## Assigned task
Filter these entries so that only lines with the word "border" remain.

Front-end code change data
········

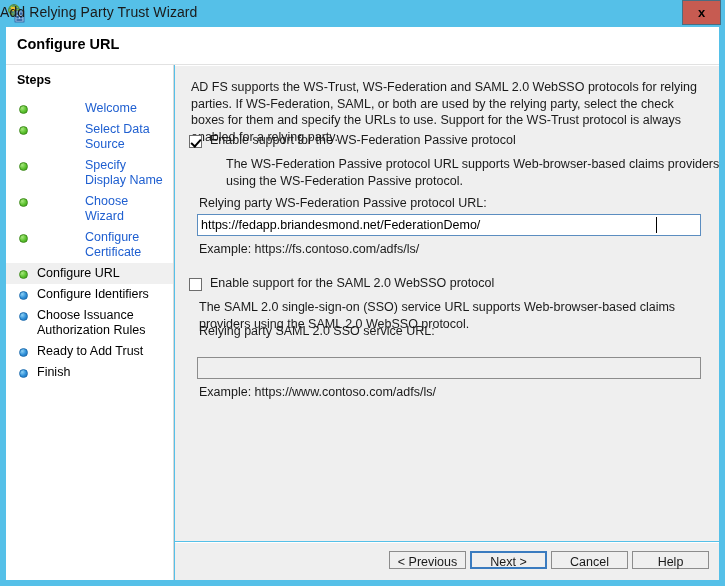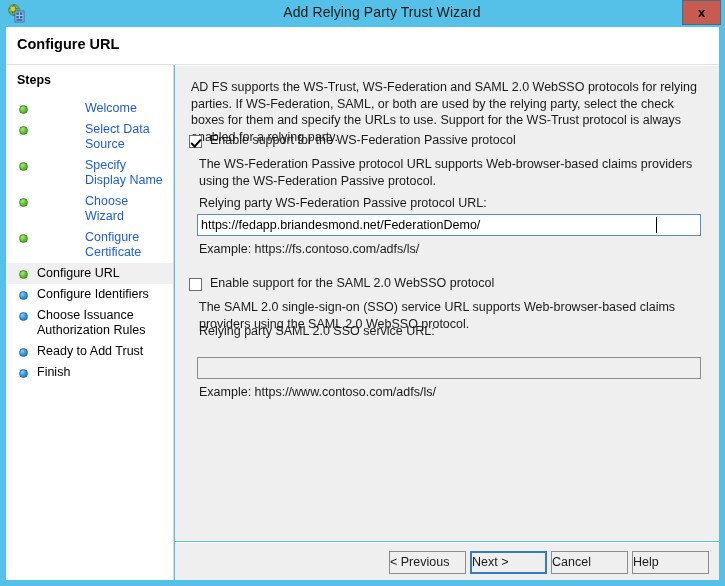--- a/index.html
+++ b/index.html
@@ -30,25 +30,23 @@
   }
   .titlebar-icon {
     position: absolute;
     left: 7px; top: 4px;
     width: 19px; height: 19px;
   }
   .titlebar-title {
     position: absolute;
     left: 0; top: 4px;
     width: 725px;
-    text-align: center;
     font-size: 14px;
     color: #1A1A1A;
     letter-spacing: 0.1px;
-    padding-left: 39px;
   }
   .close-button {
     position: absolute;
     right: 4px; top: 0px;
     width: 39px; height: 25px;
     background: #C75B51;
     border: 1px solid #4B6C80;
     color: #000000;
     font-size: 13px;
     font-weight: bold;
@@ -179,21 +177,21 @@
   }
 
   .desc-text {
     position: absolute;
     left: 24px;
     width: 500px;
     font-size: 12.5px;
     line-height: 16.5px;
     color: #1A1A1A;
   }
-  .desc-text.wsfed { top: 90px; }
+  .desc-text.wsfed { top: 90px; margin-left: 27px; }
   .desc-text.saml  { top: 233px; }
 
   .field-label {
     position: absolute;
     left: 24px;
     font-size: 12.5px;
     color: #1A1A1A;
   }
   .field-label.wsfed { top: 130px; }
   .field-label.saml  { top: 258px; }
@@ -239,27 +237,27 @@
   .buttonbar {
     position: absolute;
     left: 175px; top: 542px;
     width: 544px; height: 38px;
     background: #EFEFEF;
     border-top: 1px solid #FFFFFF;
   }
   .btn {
     position: absolute;
     top: 8px;
-    width: 77px; height: 23px;
+    width: 77px; height: 18px;
     background: #EFEFEF;
     border: 1px solid #8C8C8C;
     font-family: "Liberation Sans", sans-serif;
     font-size: 12.5px;
     color: #1A1A1A;
-    text-align: left;
+    text-align: center;
     line-height: 21px;
     cursor: pointer;
   }
   .btn.previous { left: 214px; }
   .btn.next     { left: 295px; border: 2px solid #3A7BBF; line-height: 19px; }
   .btn.cancel   { left: 376px; }
   .btn.help     { left: 457px; }
 </style>
 </head>
 <body>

········

## Response area
     border: 1px solid #4B6C80;
     border-top: 1px solid #FFFFFF;
     border: 1px solid #8C8C8C;
   .btn.next     { left: 295px; border: 2px solid #3A7BBF; line-height: 19px; }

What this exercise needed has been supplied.